[EXCERPTED RECORDS Boundary: Start]

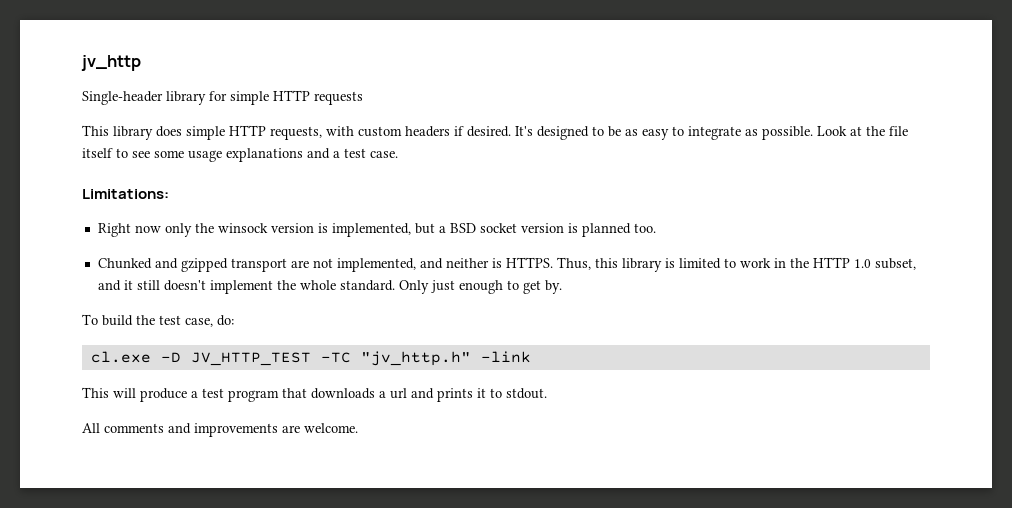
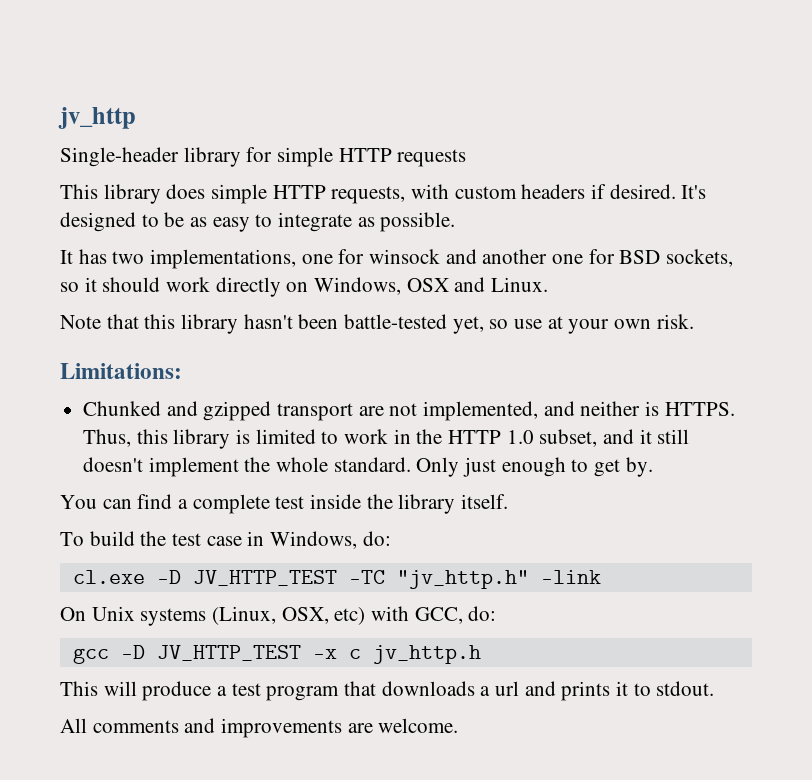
[817,126,908,136] [82,148,398,162] [82,189,169,199] [97,223,656,237] Look at the file itself to see some usage explanations and a test case. // Limitations: // Right now only the winsock version is implemented, but a BSD socket version is planned too. -> [60,249,734,269] [60,277,549,297] [60,314,694,334] [60,363,182,379] // It has two implementations, one for winsock and another one for BSD sockets, so it should work directly on Windows, OSX and Linux. // Note that this library hasn't been battle-tested yet, so use at your own risk. // Limitations:
(562, 287) none -> [60,494,509,514] // You can find a complete test inside the library itself.
[185,318,213,327] case, -> [206,531,358,549] case in Windows,
(531, 357) none -> [60,606,497,626] [72,645,481,664] // On Unix systems (Linux, OSX, etc) with GCC, do: // gcc -D JV_HTTP_TEST -x c jv_http.h

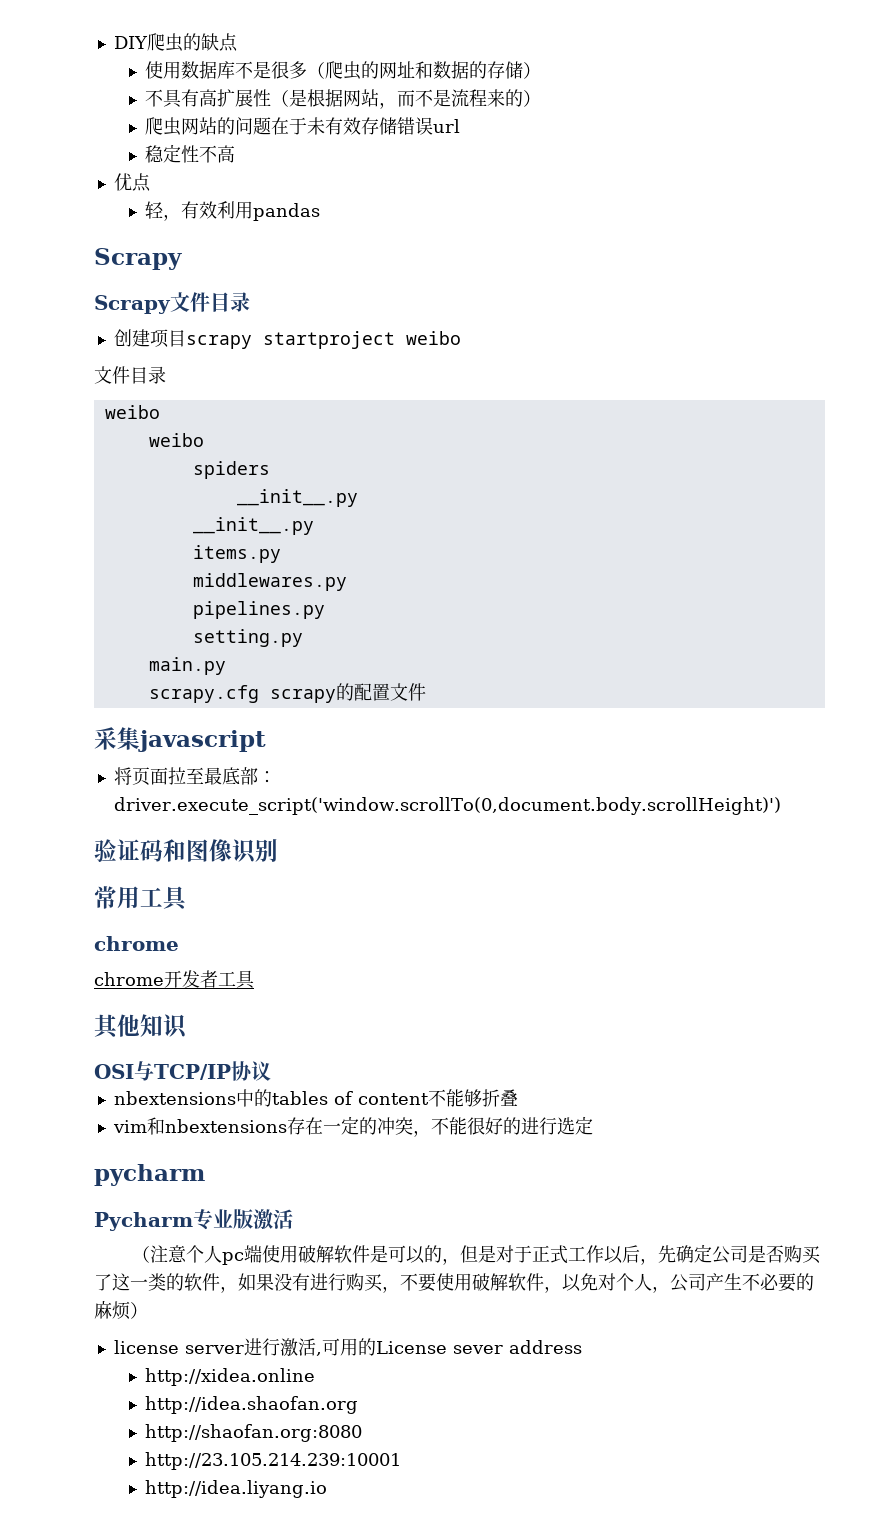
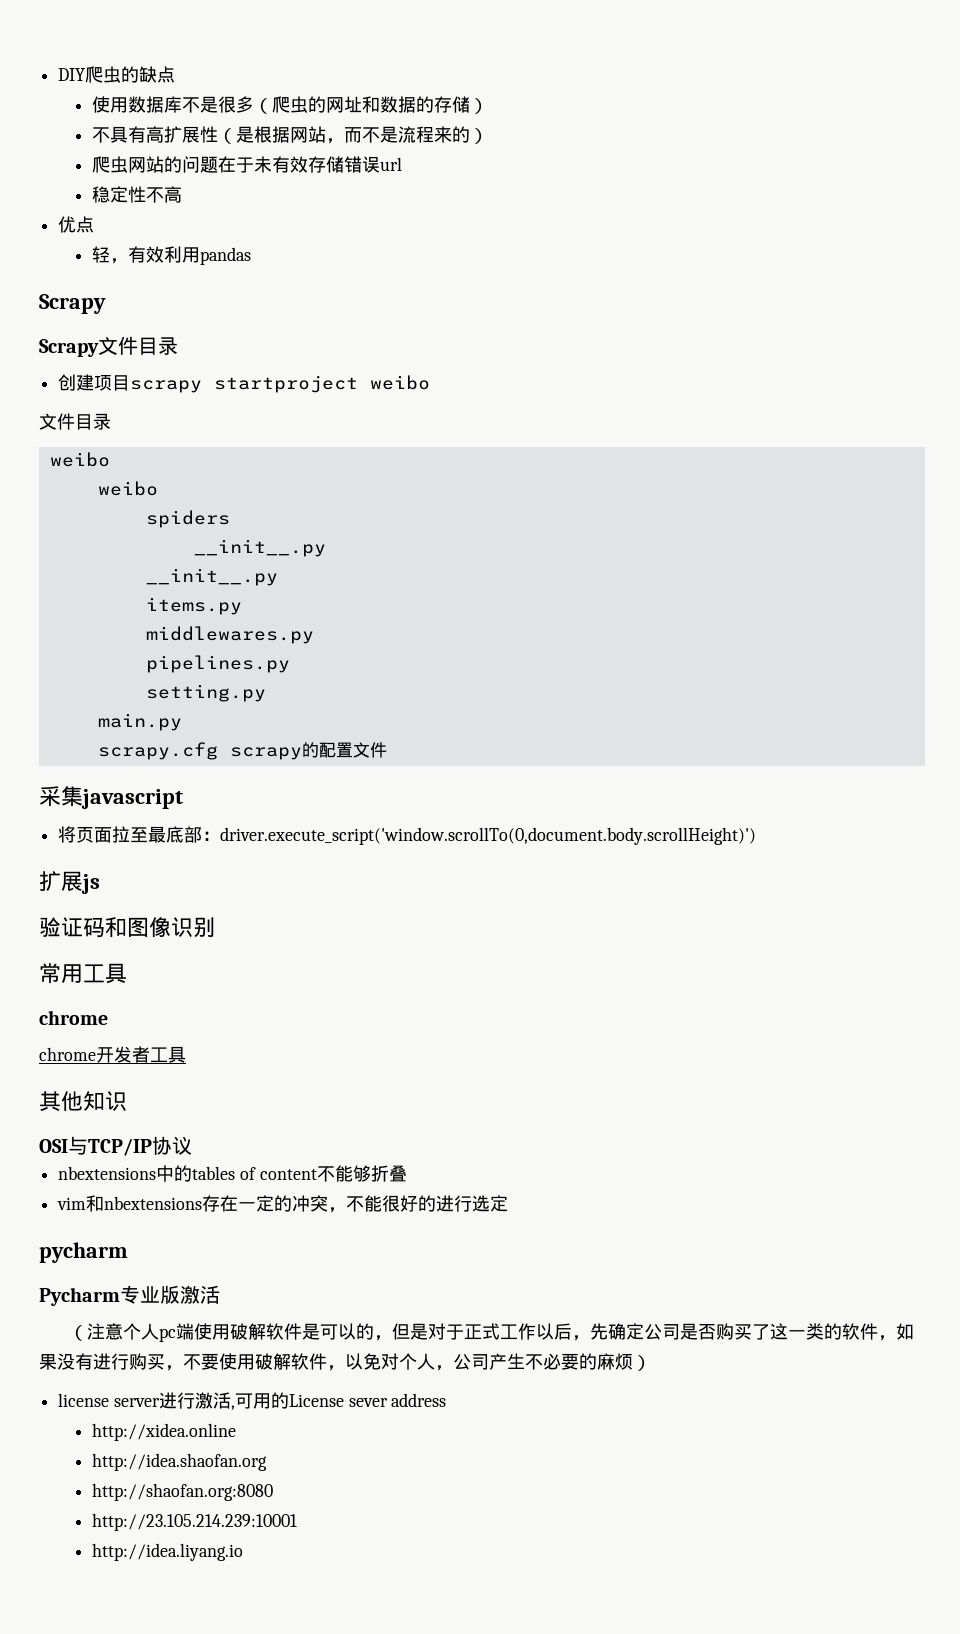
(781, 806) none -> [39,871,100,894] // 扩展js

[EXCERPTED RECORDS Boundary: End]

**TASK PROMPT**.
Your copy should consist solely of the lines from the line containing "[185,318,213,327] case, ->" through the last line of the records above, reproduced exactly, with the pictures left out.

**FINAL ANSWER**.
[185,318,213,327] case, -> [206,531,358,549] case in Windows,
(531, 357) none -> [60,606,497,626] [72,645,481,664] // On Unix systems (Linux, OSX, etc) with GCC, do: // gcc -D JV_HTTP_TEST -x c jv_http.h

(781, 806) none -> [39,871,100,894] // 扩展js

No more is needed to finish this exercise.